Work to be completed: Copy only what lies from the line containing "border: 1px solid" through the line containing "text: wsgi ->" in the entries below, keeping both end lines exact and dropping every picture.

Dataset records:
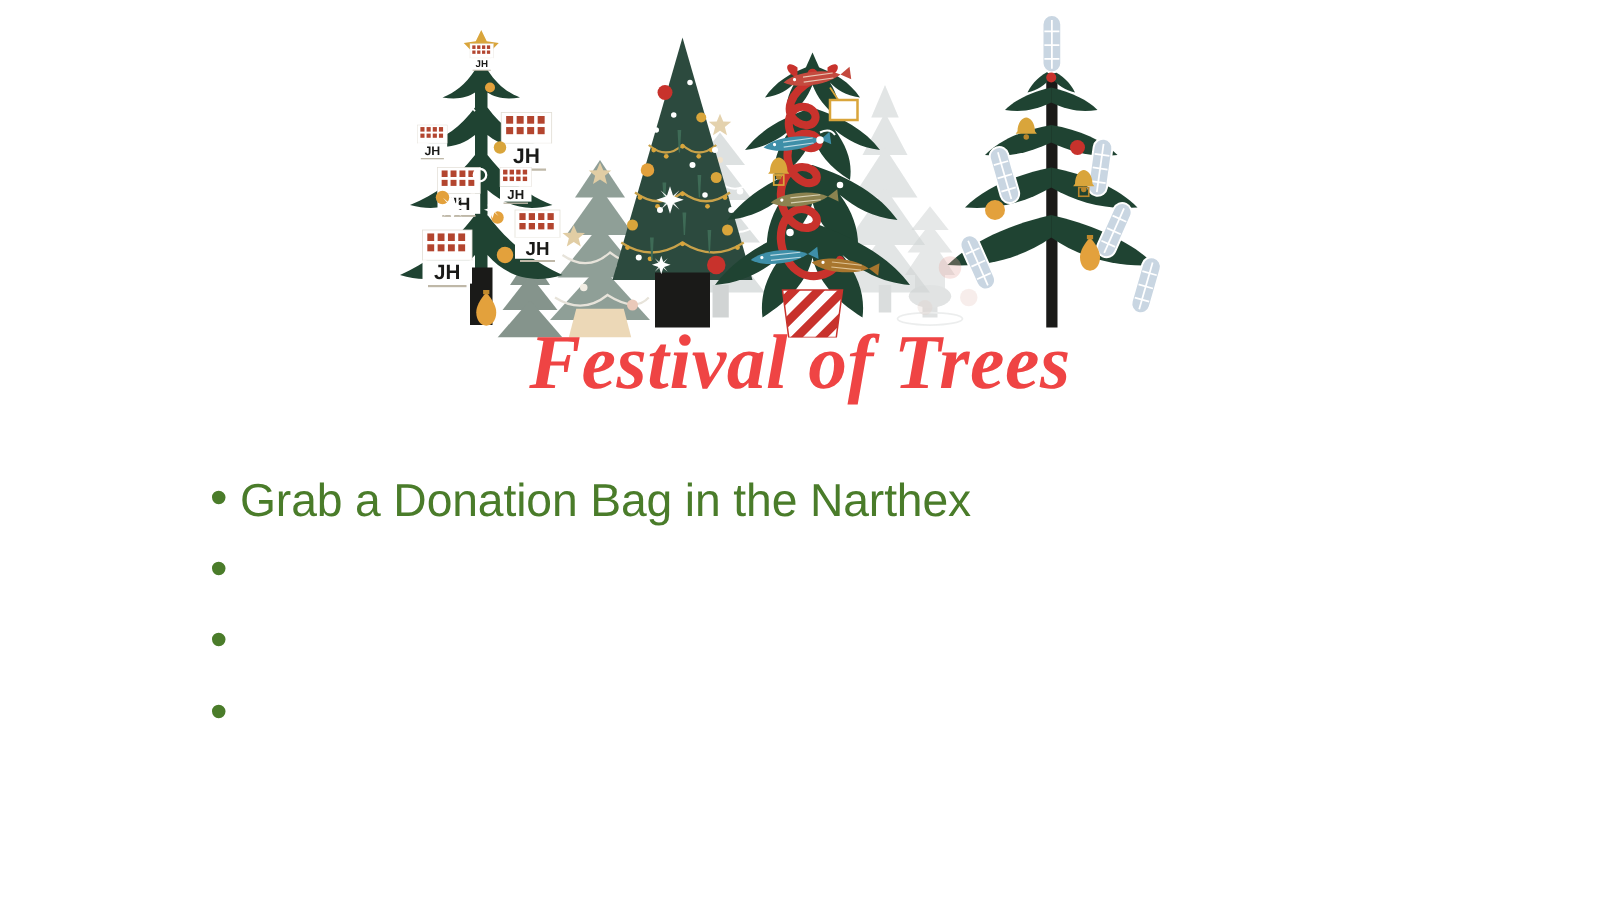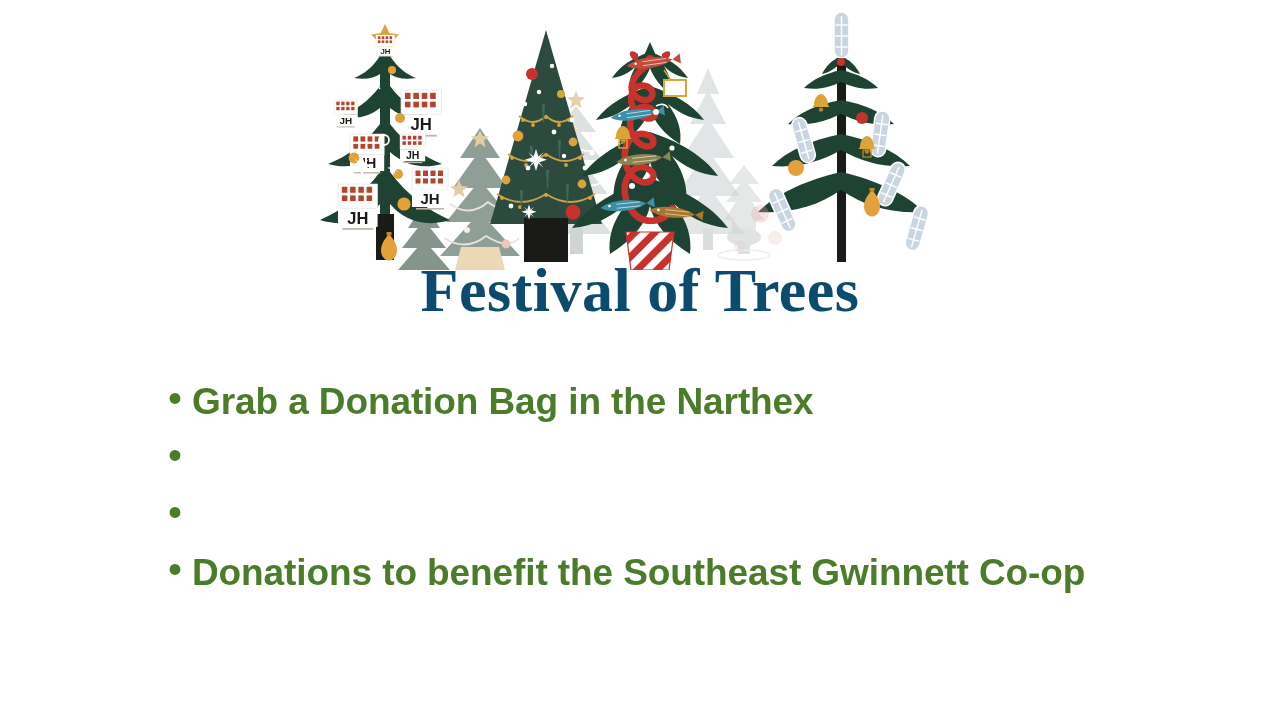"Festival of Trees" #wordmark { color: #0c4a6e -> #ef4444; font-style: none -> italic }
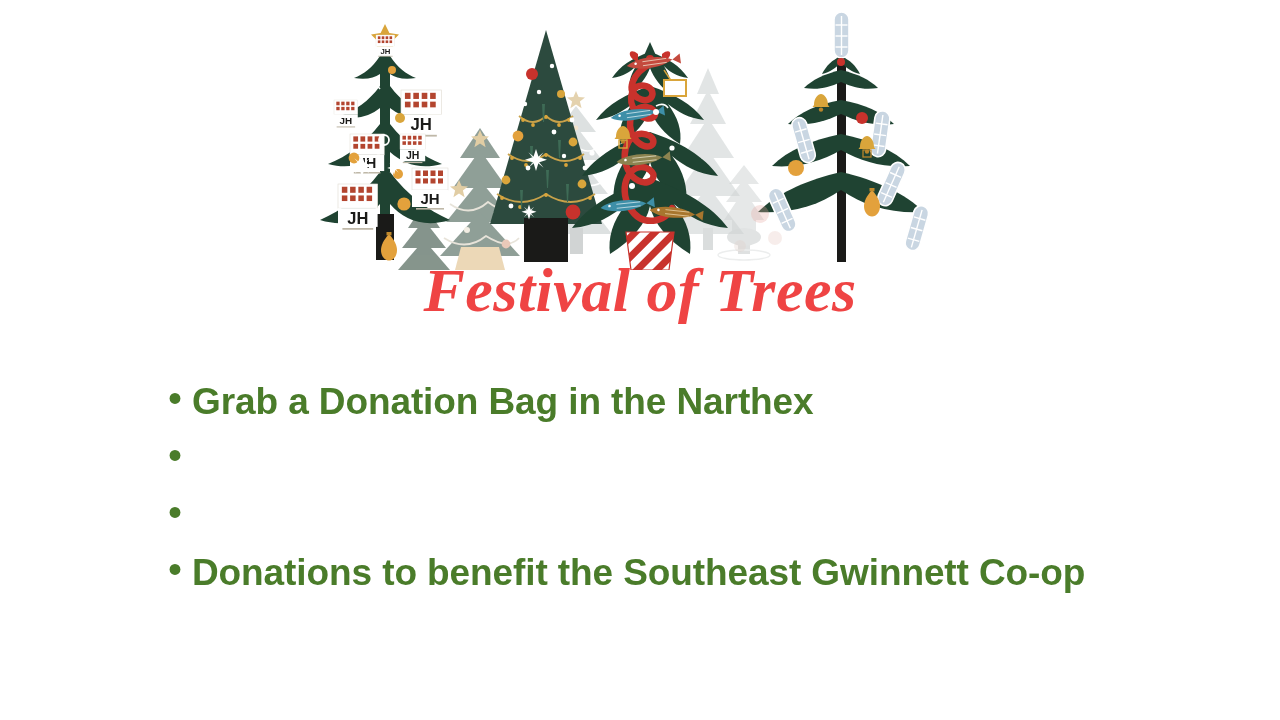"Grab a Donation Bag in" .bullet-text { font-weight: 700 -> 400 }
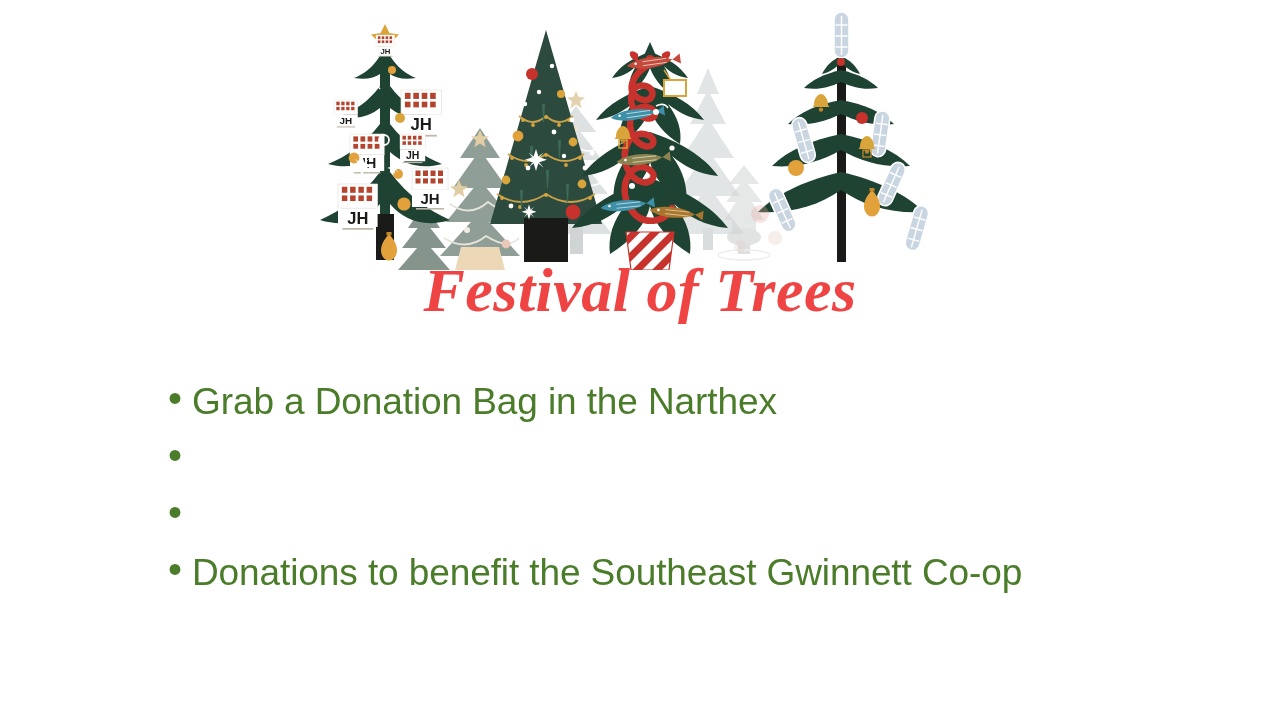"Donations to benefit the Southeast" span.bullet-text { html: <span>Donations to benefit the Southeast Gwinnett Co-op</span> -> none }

...

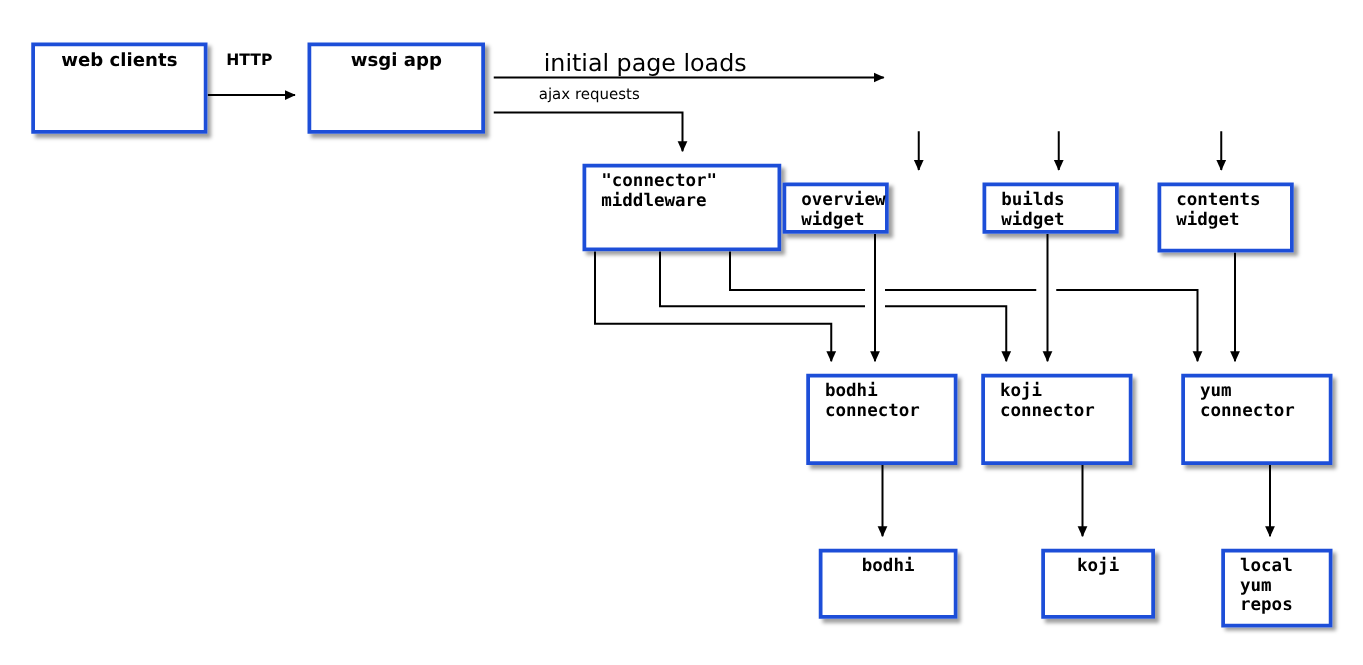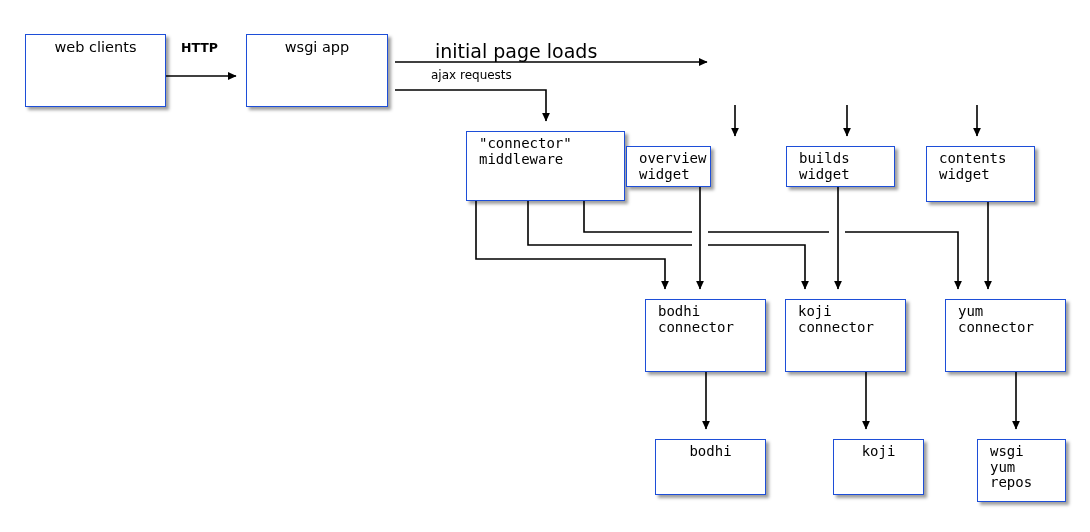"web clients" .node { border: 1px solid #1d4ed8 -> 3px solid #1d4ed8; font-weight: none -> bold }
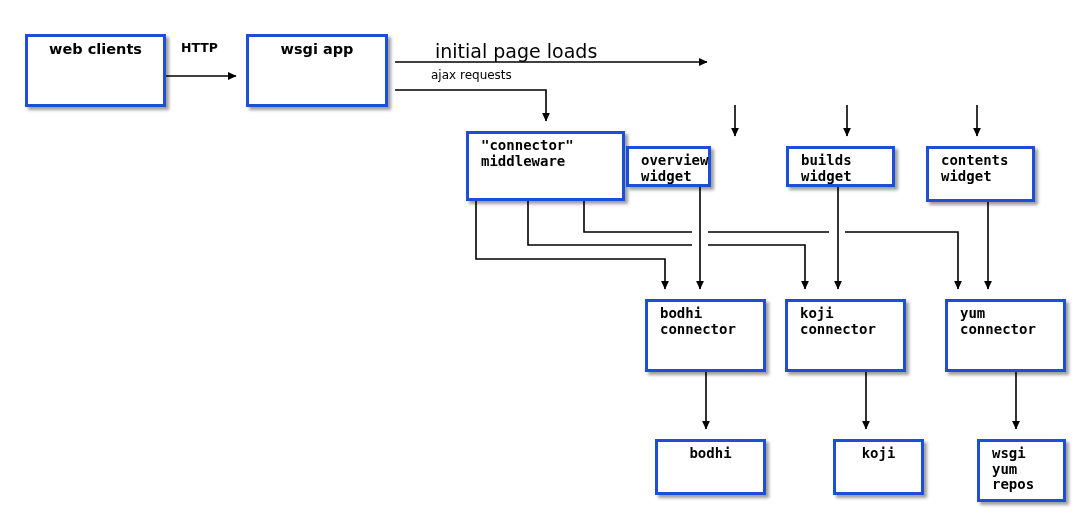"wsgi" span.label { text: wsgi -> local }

* * *

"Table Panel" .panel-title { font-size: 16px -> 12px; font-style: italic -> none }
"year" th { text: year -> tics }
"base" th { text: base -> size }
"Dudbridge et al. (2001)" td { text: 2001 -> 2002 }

Output below:
"web clients" .node { border: 1px solid #1d4ed8 -> 3px solid #1d4ed8; font-weight: none -> bold }
"wsgi" span.label { text: wsgi -> local }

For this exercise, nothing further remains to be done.